For example, a second re-entry might lower a perforating tool to
re-perforate/re-complete the well at a new producing level. These
conventional well completions, re-entries, and re-completions may
consume unacceptable lost production time and costs, especially
when applied to deepwater, multi-producing zone, high temperature,
and/or high-pressure reservoirs and wells.
[0005] In contrast to conventional wells and well systems, the term
"intelligent" and "smart" wells and well systems may refer to wells
having downhole process control, instrumentation, and/or related
components. Other terms used for intelligent or smart well systems
include SCRAMS (Surface Controlled Analysis and Management System),
IRIS (Intelligent Remote Implementation System), and RMC (Reservoir
Monitoring & Control).
[0006] But no matter what these well systems are called, they
enable real-time downhole operation, surveillance, data
interpretation, intervention, and/or process control in a
continuous feedback loop. The smart wells allow problems to be
detected and possibly minimized or corrected without taking the
well off-line. Smart well systems can therefore operate for long
periods without the need to shut down and introduce instrumentation
or additional wireline tools. However, the introduction of
perforating tools is still typically required during the less
frequent workover processes.
[0007] A smart well system typically uses downhole tubing, cables
or other means for transmitting power, real-time data or control
signals to or from surface equipment and downhole devices such as
transducers and control valves. Power and signals typically use
transmission means such as electric and/or fiber optic cables, but
other transmission devices can include fluid tubing.

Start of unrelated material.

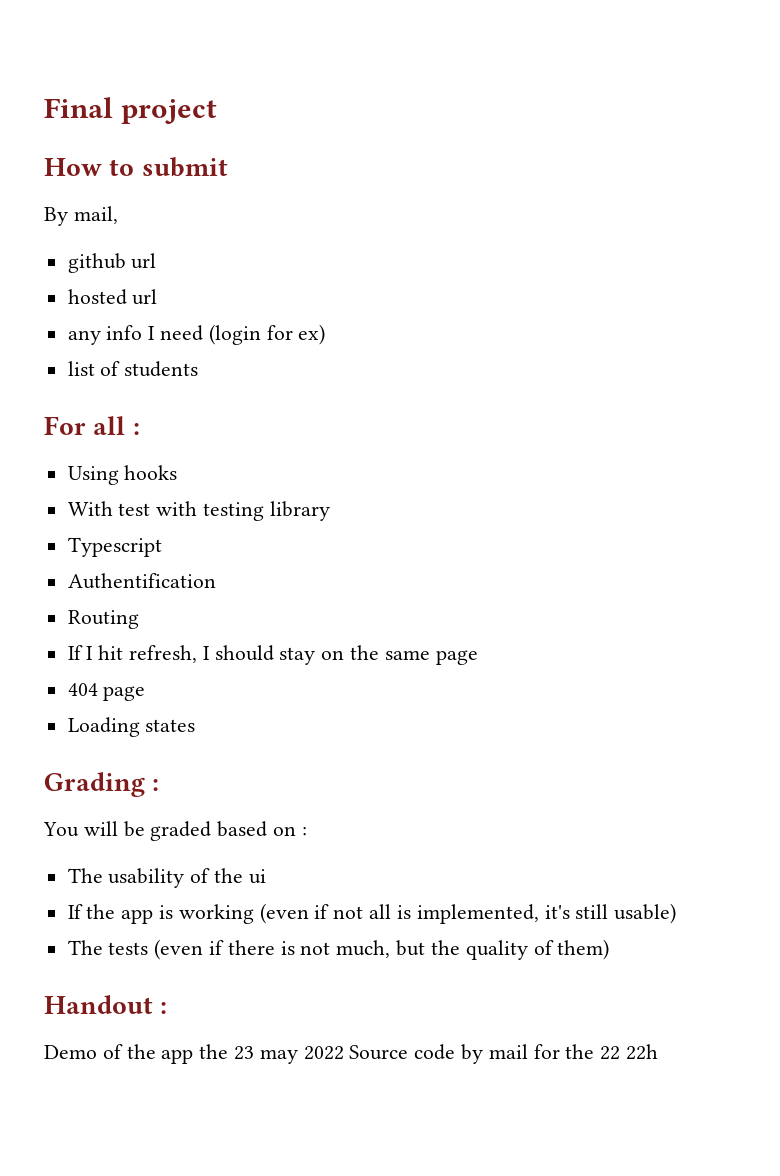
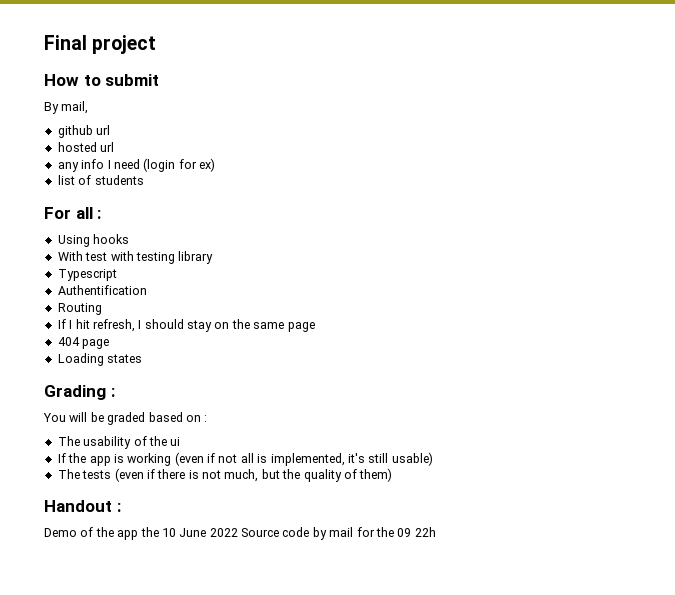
- Demo of the app the 23 may 2022 Source code by mail for the 22 22h
+ Demo of the app the 10 June 2022 Source code by mail for the 09 22h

[0008] Other well applications may also have cables or other
transmission means present during operations that may include
perforating. Other well processes and applications that may require
downhole transmission means include wells having a submersible
electric pump, measurement while drilling (MWD) methods, and the
use of downhole directional & inclination indicators, hydraulic
actuators, and power supplies, e.g., for data transmission using
mud pulse telemetry.
[0009] Perforating or re-perforating a well having a downhole cable
or other transmission device must avoid damaging the transmission
device during the perforating process, typically requiring a step
of azimuthally orienting a directional-perforating device. The
orienting step directs the perforating action away from nearby
cables or other devices in the well. Orientating methods may
include magnetic oriented techniques (MOT), obtaining positional
data from downhole probes, using gravity-actuated orienting devices
for non-vertical boreholes, limiting operations to within guided
downhole paths, obtaining orienting data from gyroscopes, and using
mechanical indicators or orientation subs.
[0010] However, the orienting step can add significant cost and/or
present feasibility problems, especially when high temperature,
corrosive fluids, high pressures, multiple completion zones, or
other difficult downhole conditions are encountered. The added
costs and problems can also be compounded by the added time to
accomplish the orienting step for deep offshore wells. For example,
application of current MOT techniques may be limited by high
downhole temperatures and since typical well depths have been
increasing, increasing downhole temperature problems for MOT
processes may be encountered.
SUMMARY
[0011] In one embodiment, the invention adds a position signaling
or a detectable signature element to a cable or other equipment to
be protected and a signal or signature position detector that, at
least in part, controls the orientation of a directed perforating
device. The detection of the position signal or signature allows
the perforating device to be oriented in a desired azimuthal
position that avoids damaging the cable. Signal emitting sources
can include a radioactive material added to an encapsulating
composition of a downhole cable or an irradiated Cobalt alloy wire
along with electric wires in the cable. Various types of signal
detectors can be used, e.g., a Geiger, Mueller, or scintillation
counter, combined with a moveable apertured shield or another
directional device, e.g., a Rotascan and/or Tracerscan model
manufactured by Halliburton and available in Houston, Tex. or a
POT-C manufactured by Schlumberger and available in Houston, Tex.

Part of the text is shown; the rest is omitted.